With what's in and fashionable changing faster than you can say, "August Doin's? What's August Doin's?," it's not surprising to find yet another new book on the latest trends and fads.
"The Hipster Handbook" (Anchor, $9.95) by Robert Lanham, Bret Nicely and Jeff Bechtel is the latest attempt at keeping us from embarrassing ourselves in public.
In it, Lanham describes hipsters as the ones you see around town smoking European cigarettes, wearing platform shoes and reading biographies of Che Guevara (who plays shortstop for the New York Mets).
Less specifically, a "hipster" is defined as "one who possesses tastes, social attitudes, and opinions deemed cool by the cool (although the word "cool" is now out, replaced by the word "deck.")
"The Hipster walks among the masses in daily life but is not a part of them and shuns or reduces to kitsch anything held dear by the mainstream," the authors write. "A Hipster ideally possesses no more than 2 percent body fat."
Among the clues you are a Hipster:
1. You graduated from a liberal arts school whose football team hasn't won a game since the Reagan Administration.
2. You frequently use the term "postmodern" (or its commonly used variation "PoMo") as an adjective, noun and verb.
3. You carry a shoulder-strap messenger bag and have at one time or another worn a pair of horn-rimmed or Elvis Costello-style glasses.
4. You have refined tastes and consider yourself exceptionally cultured, but have one pop vice (ElimiDATE, Quiet Riot and Entertainment Weekly are popular ones) that helps to define you as well-rounded.
5. You have kissed someone of the same gender and often bring this up in conversation.
6. You spend much of your leisure time in bars and restaurants with monosyllabic names like Plant, Bound and Shine.
7. You bought your dishes and a checkered tablecloth at a thrift shop to be kitschy, and often throw vegetarian dinner parties.
8. You have one Republican friend whom you always describe as being your "one Republican friend."
9. You enjoy complaining about gentrification even though you are responsible for it yourself.
10. Your hair looks best unwashed and you position your head on your pillow at night in a way that will really maximize your cowlicks.
11. You own records put out by Matador, DFA, Definitive Jux, Dischord, Warp, Thrill Jockey, Smells Like Records and Drag City.
Here in the Rim country what is hip has never much concerned us, and a Hipster is what we call an old person who is prone to breaking his or her hips.

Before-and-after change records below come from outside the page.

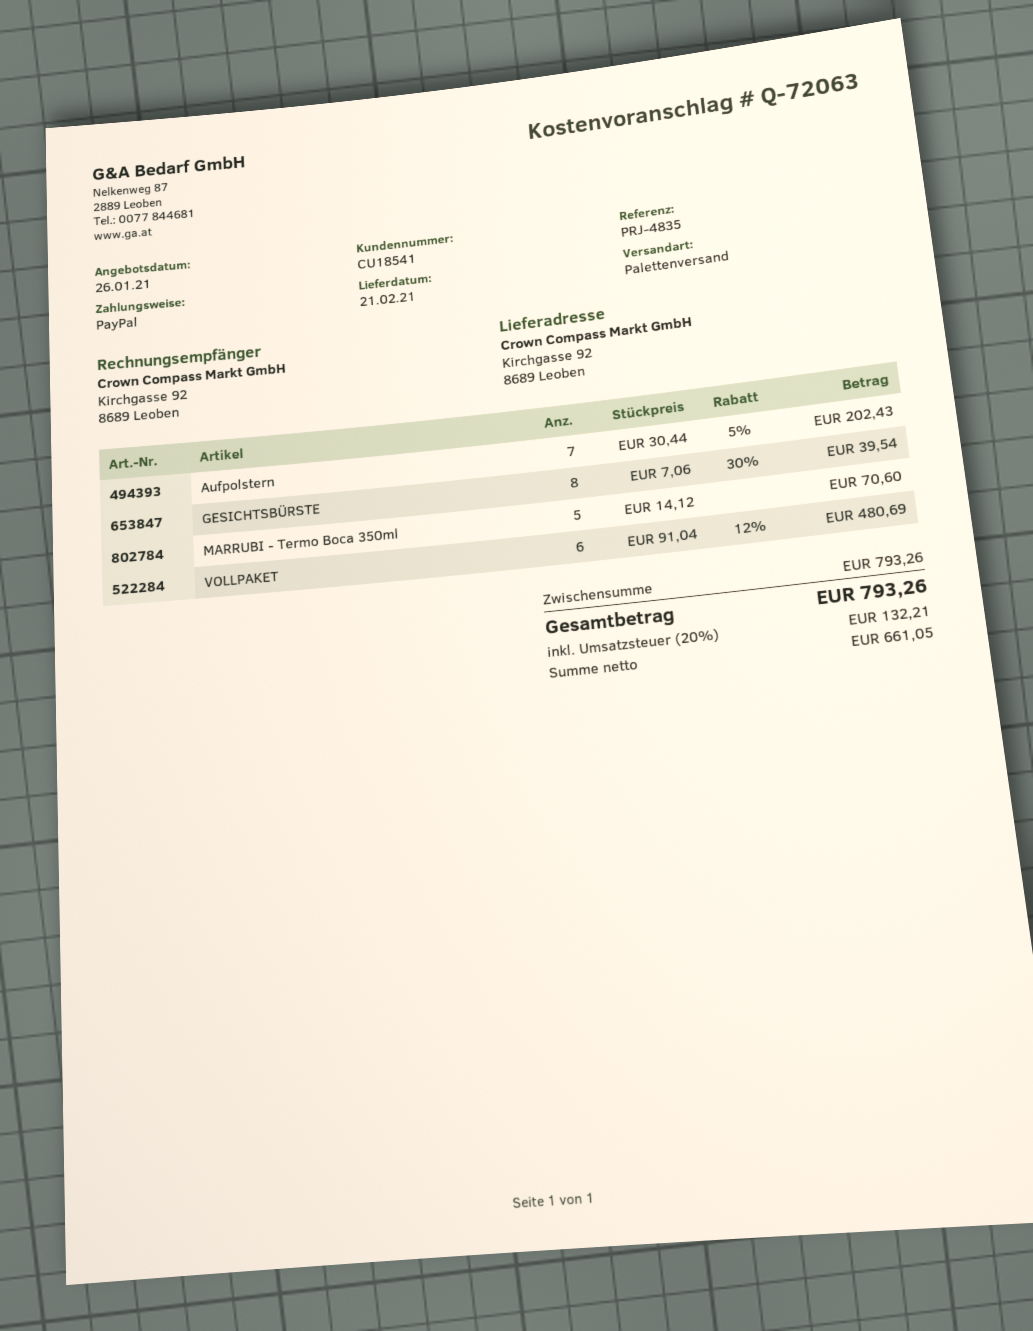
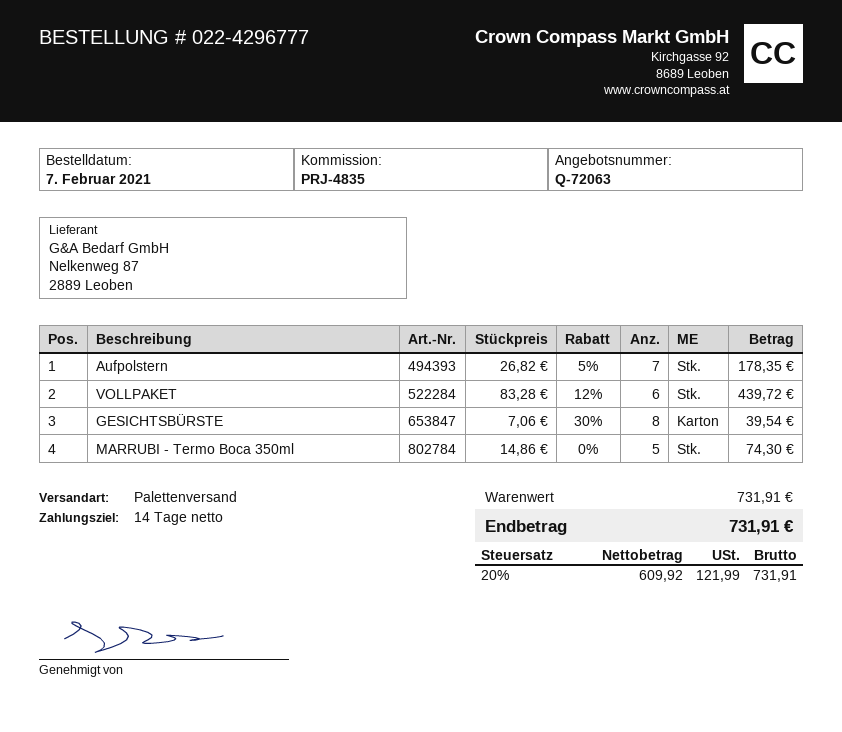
Aufpolstern: 7 x 30.44 - 5% = 202.43 -> 7 x 26.82 - 5% = 178.35
MARRUBI - Termo Boca 350ml: 5 x 14.12 = 70.60 -> 5 x 14.86 = 74.30
VOLLPAKET: 6 x 91.04 - 12% = 480.69 -> 6 x 83.28 - 12% = 439.72
subtotal: 793.26 -> 731.91
net: 661.05 -> 609.92
tax: 20% = 132.21 -> 20% = 121.99
total: 793.26 -> 731.91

But it's high time we became hip, in our own unique way, of course. So here is how you know your hip in the Rim country -- and one of a select group of hip Rimaroos known as Rimaroosters:
1. You dropped out of high school, but go to all the PHS football games and make that "Hook 'em Horns" salute with both hands simultaneously (although you have to stop chewing your tobacco while you do it).
2. You frequently use the term "August Doin's" instead of rodeo, and have no idea what an adjective, noun or verb is.
3. You carry your smokes in your T-shirt sleeve and have at one time or another worn a Payson Concrete & Materials cap.
4. You have unrefined tastes and are proud of your lack of culture, typified by the fact that the reading material in your bathroom consists of back issues of "Bridle & Bit."
5. You have kissed your horse and often bring this up in conversation.
6. You spend much of your leisure time in bars and restaurants named after highways.
7. You bought your wardrobe at a thrift shop, and consider chicken-fried steak an upscale entree.
8. You have one Republican friend whom you always describe as Barbara Brewer.
9. You enjoy complaining about Trailer Trash as you set out in front of your 1957 model on a three-legged lawn chair.
10. Your hair is always unwashed and you position your head on your pillow at night in a way that allows you to scratch it easily.
11. You listen to KMOG and own a recording of either "Rhinestone Cowboy" by Glen Campbell, "Big John" by Jimmy Dean or "16 Tons" by Tennessee Ernie Ford.
Oh, and that thing about 2 percent body fat? You don't even want to know the average body fat of Rimaroosters.